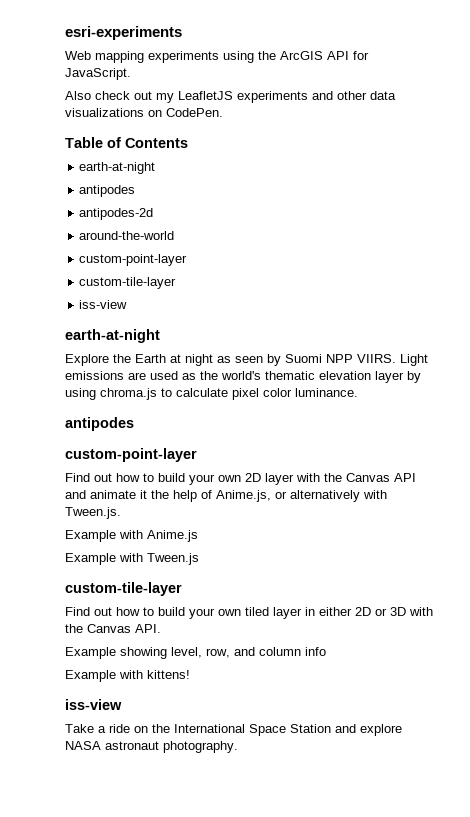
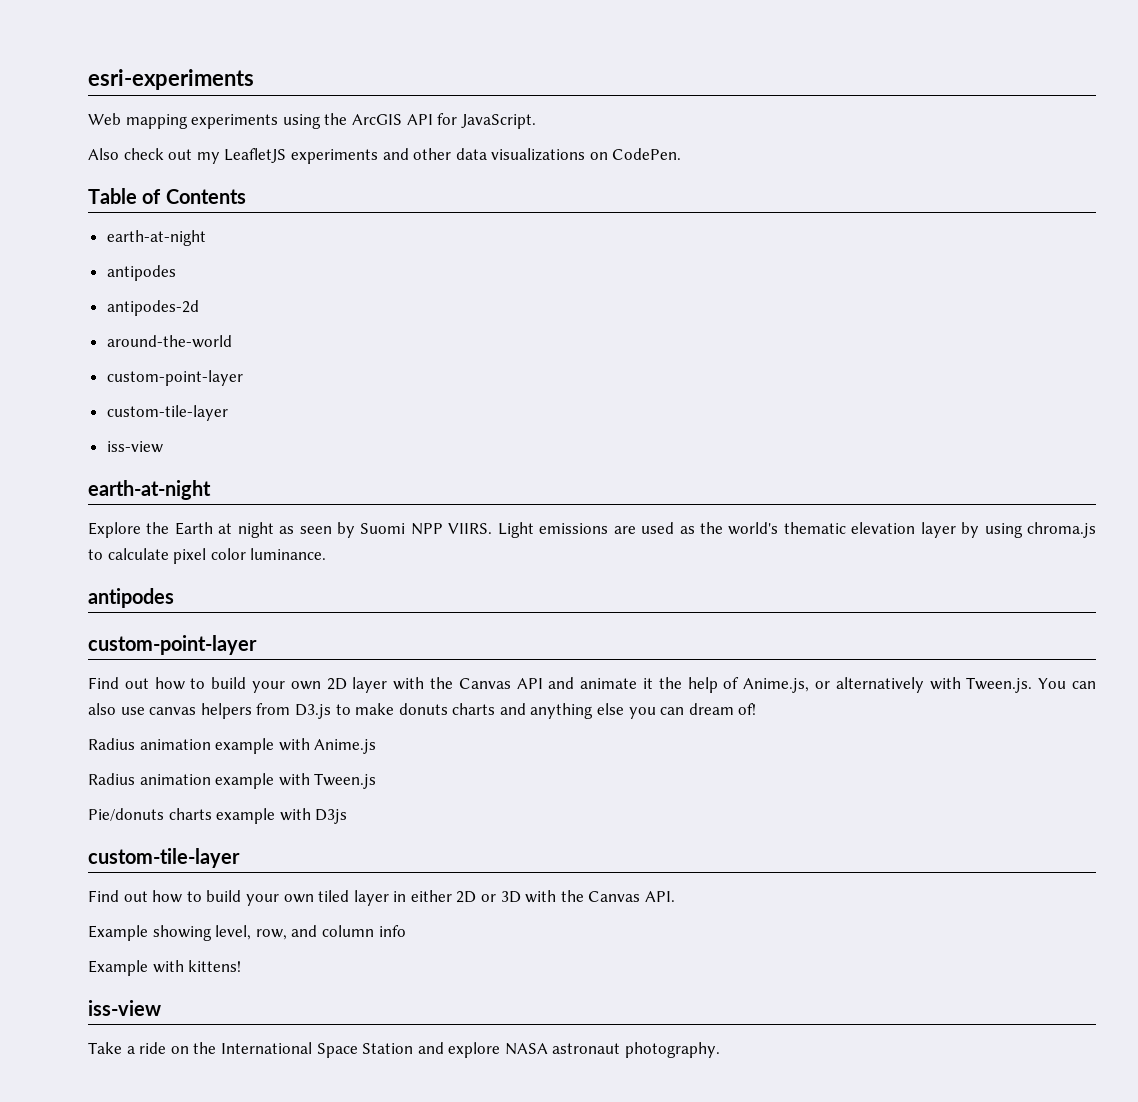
[65,530,116,542] // Example -> [1038,678,1096,689] [88,703,757,719] [88,738,275,754] You can also use canvas helpers from D3.js to make donuts charts and anything else you can dream of! // Radius animation example
[65,553,116,565] Example -> [88,773,275,789] Radius animation example
(199, 559) none -> [88,808,348,824] // Pie/donuts charts example with D3js

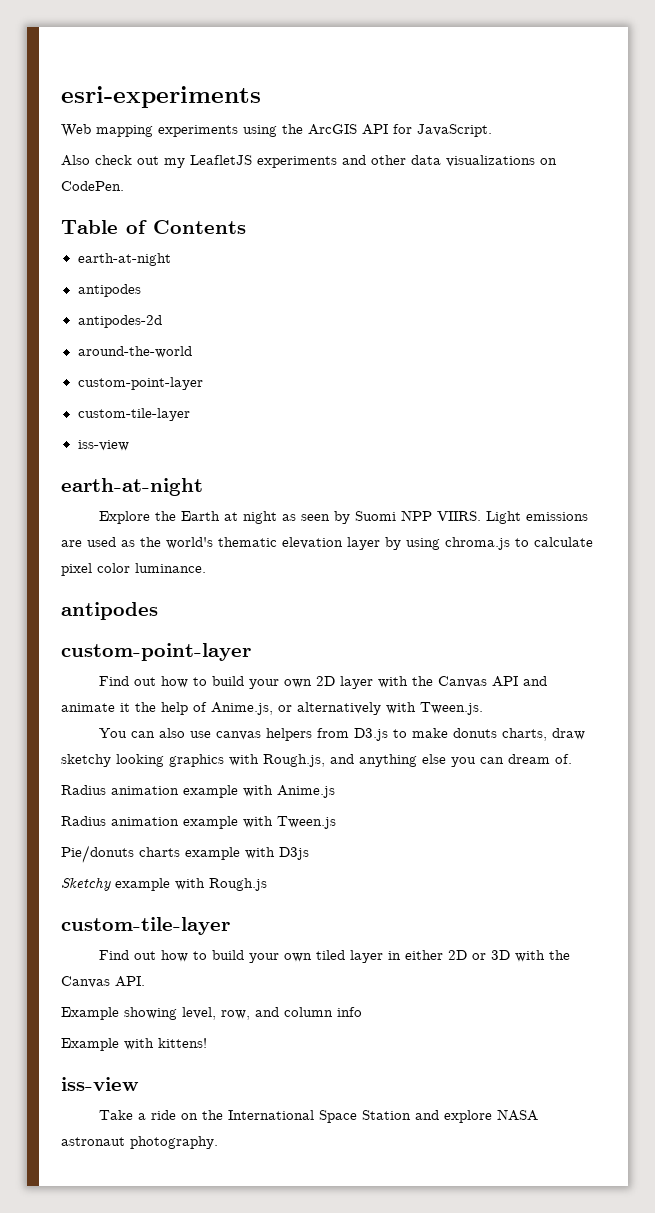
(1033, 685) none -> (483, 708) //
[452,703,496,715] charts -> [502,728,586,741] [61,754,325,767] charts, draw sketchy looking graphics with Rough.js,
[738,703,757,715] of! -> [555,754,572,764] of.
(348, 816) none -> [61,877,267,891] // Sketchy example with Rough.js

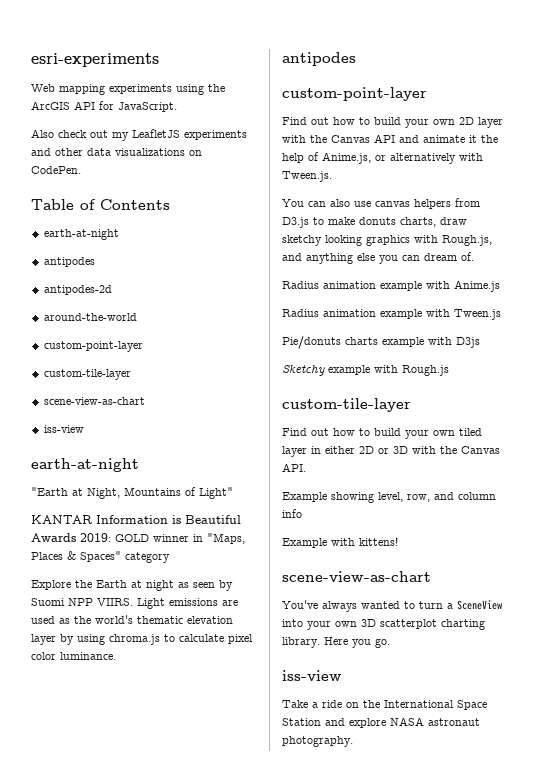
(190, 414) none -> [43,397,145,405] // scene-view-as-chart
(203, 487) none -> [31,487,233,499] [31,515,241,524] [31,533,245,544] [31,551,170,563] // "Earth at Night, Mountains of Light" // KANTAR Information is Beautiful Awards 2019: GOLD winner in "Maps, Places & Spaces" category
(207, 1043) none -> [282,571,431,582] [282,600,502,612] [282,619,485,630] [282,637,390,648] // scene-view-as-chart // You've always wanted to turn a SceneView into your own 3D scatterplot charting library. Here you go.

━━━━━━━━━━━━━━━━━━━━━━━━━━━━━━

WORK REQUIRED — Using the records above, extract exactly and only the lines from the one with "[65,553,116,565] Example ->" through the final line, inclusive, leaving out pictures.

ANSWER TO THE PROBLEM —
[65,553,116,565] Example -> [88,773,275,789] Radius animation example
(199, 559) none -> [88,808,348,824] // Pie/donuts charts example with D3js

(1033, 685) none -> (483, 708) //
[452,703,496,715] charts -> [502,728,586,741] [61,754,325,767] charts, draw sketchy looking graphics with Rough.js,
[738,703,757,715] of! -> [555,754,572,764] of.
(348, 816) none -> [61,877,267,891] // Sketchy example with Rough.js

(190, 414) none -> [43,397,145,405] // scene-view-as-chart
(203, 487) none -> [31,487,233,499] [31,515,241,524] [31,533,245,544] [31,551,170,563] // "Earth at Night, Mountains of Light" // KANTAR Information is Beautiful Awards 2019: GOLD winner in "Maps, Places & Spaces" category
(207, 1043) none -> [282,571,431,582] [282,600,502,612] [282,619,485,630] [282,637,390,648] // scene-view-as-chart // You've always wanted to turn a SceneView into your own 3D scatterplot charting library. Here you go.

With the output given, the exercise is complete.